As with a sphygmomanometer, a special pressure cuff is used - in this case, to compress the tissues surrounding the eyeball and also intraorbital tissues surrounding the extracranial segment of OA. External pressure changes the characteristics of blood flowing from inside the skull cavity into the eye socket. In place of the stethoscope, a Doppler ultrasound beam measures the blood flow pulsations in intracranial and extracranial segments of the ophthalmic artery. The non-invasive ICP meter based on this method gradually increases the pressure over the eyeball and intraorbital tissues so that the blood flow pulsation parameters in two sections of the OA are equal. At this pressure balance point, the applied external pressure (Pe) equals the intracranial pressure (ICP).

This measurement method eliminates the main limiting problem of all other non-successful approaches to non-invasive ICP measurement, primarily the individual patient calibration problem. Direct comparison of arterial blood pressure (ABP) and externally applied pressure is the basic arterial blood pressure measurement principle, which eliminates the need for individual calibration. The same calibration-free fundamental principle is used in the TDTD non-invasive ICP absolute value measurement method.
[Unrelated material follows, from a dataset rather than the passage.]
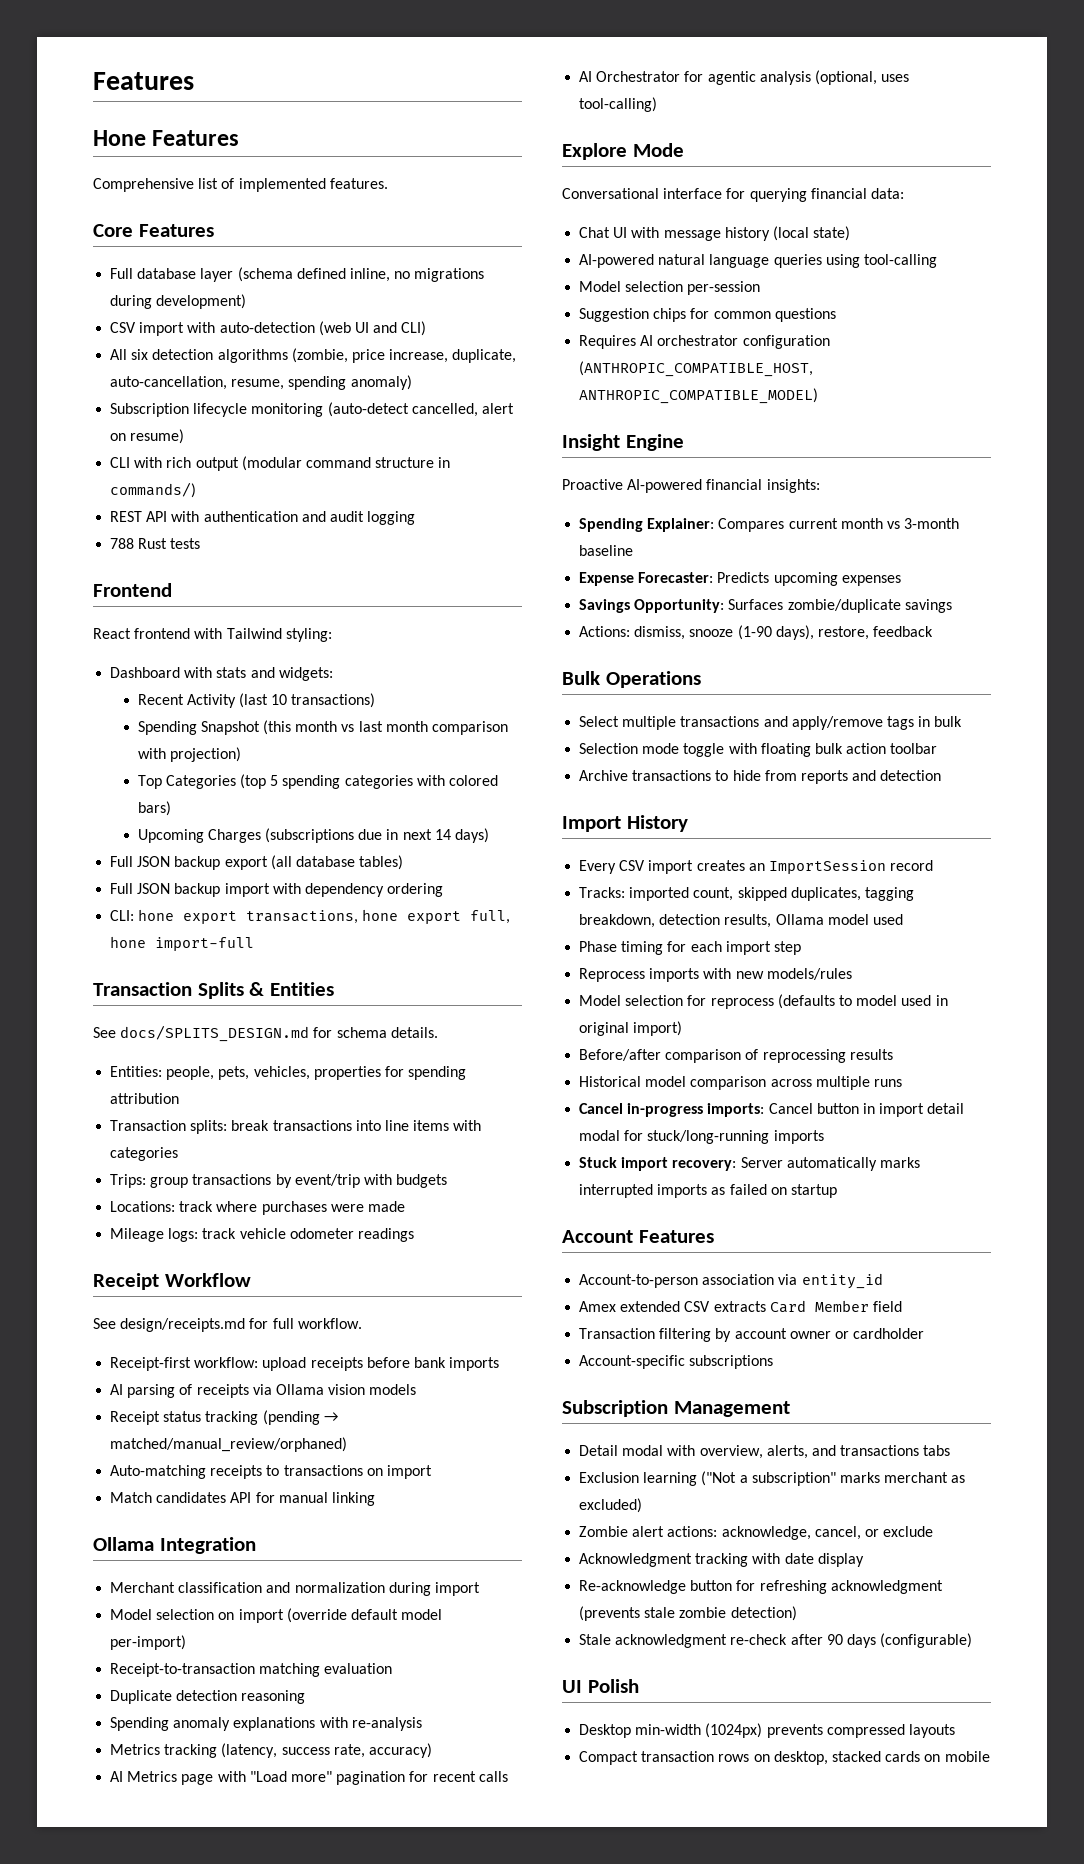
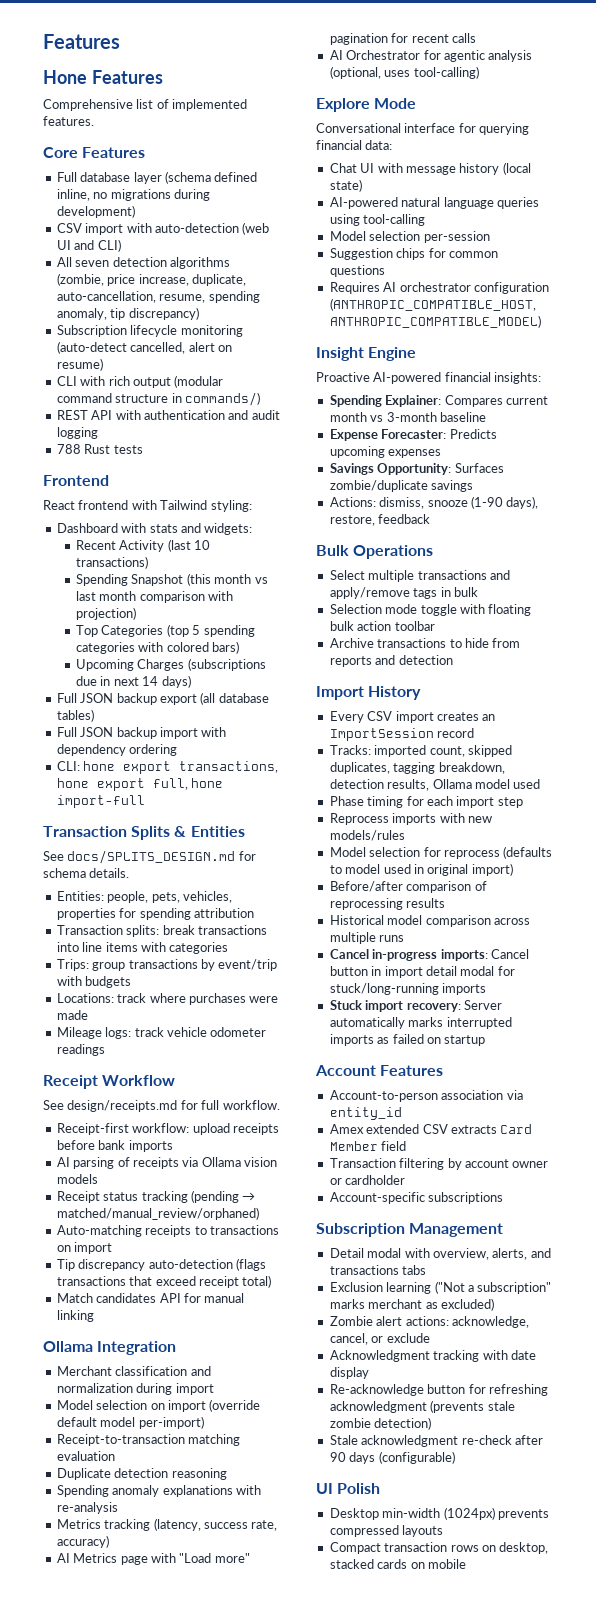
- All six detection algorithms (zombie, price increase, duplicate, auto-cancellation, resume, spending anomaly)
+ All seven detection algorithms (zombie, price increase, duplicate, auto-cancellation, resume, spending anomaly, tip discrepancy)
+ Tip discrepancy auto-detection (flags transactions that exceed receipt total)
The mean value of OA blood flow, its systolic and diastolic values, pulsatility and other indexes are almost the same in both OA segments in the point of balance when ICP equals Pe. As a result of that, all individual influential factors (ABP, cerebrovascular auto-regulation impairment, individual pathophysiological state of patience, individual diameter, and anatomy of OA, hydrodynamic resistance of eyeball vessels, etc.) do not influence the balance of ICP equaling Pe and, as a consequence, such natural “scales” do not need calibration.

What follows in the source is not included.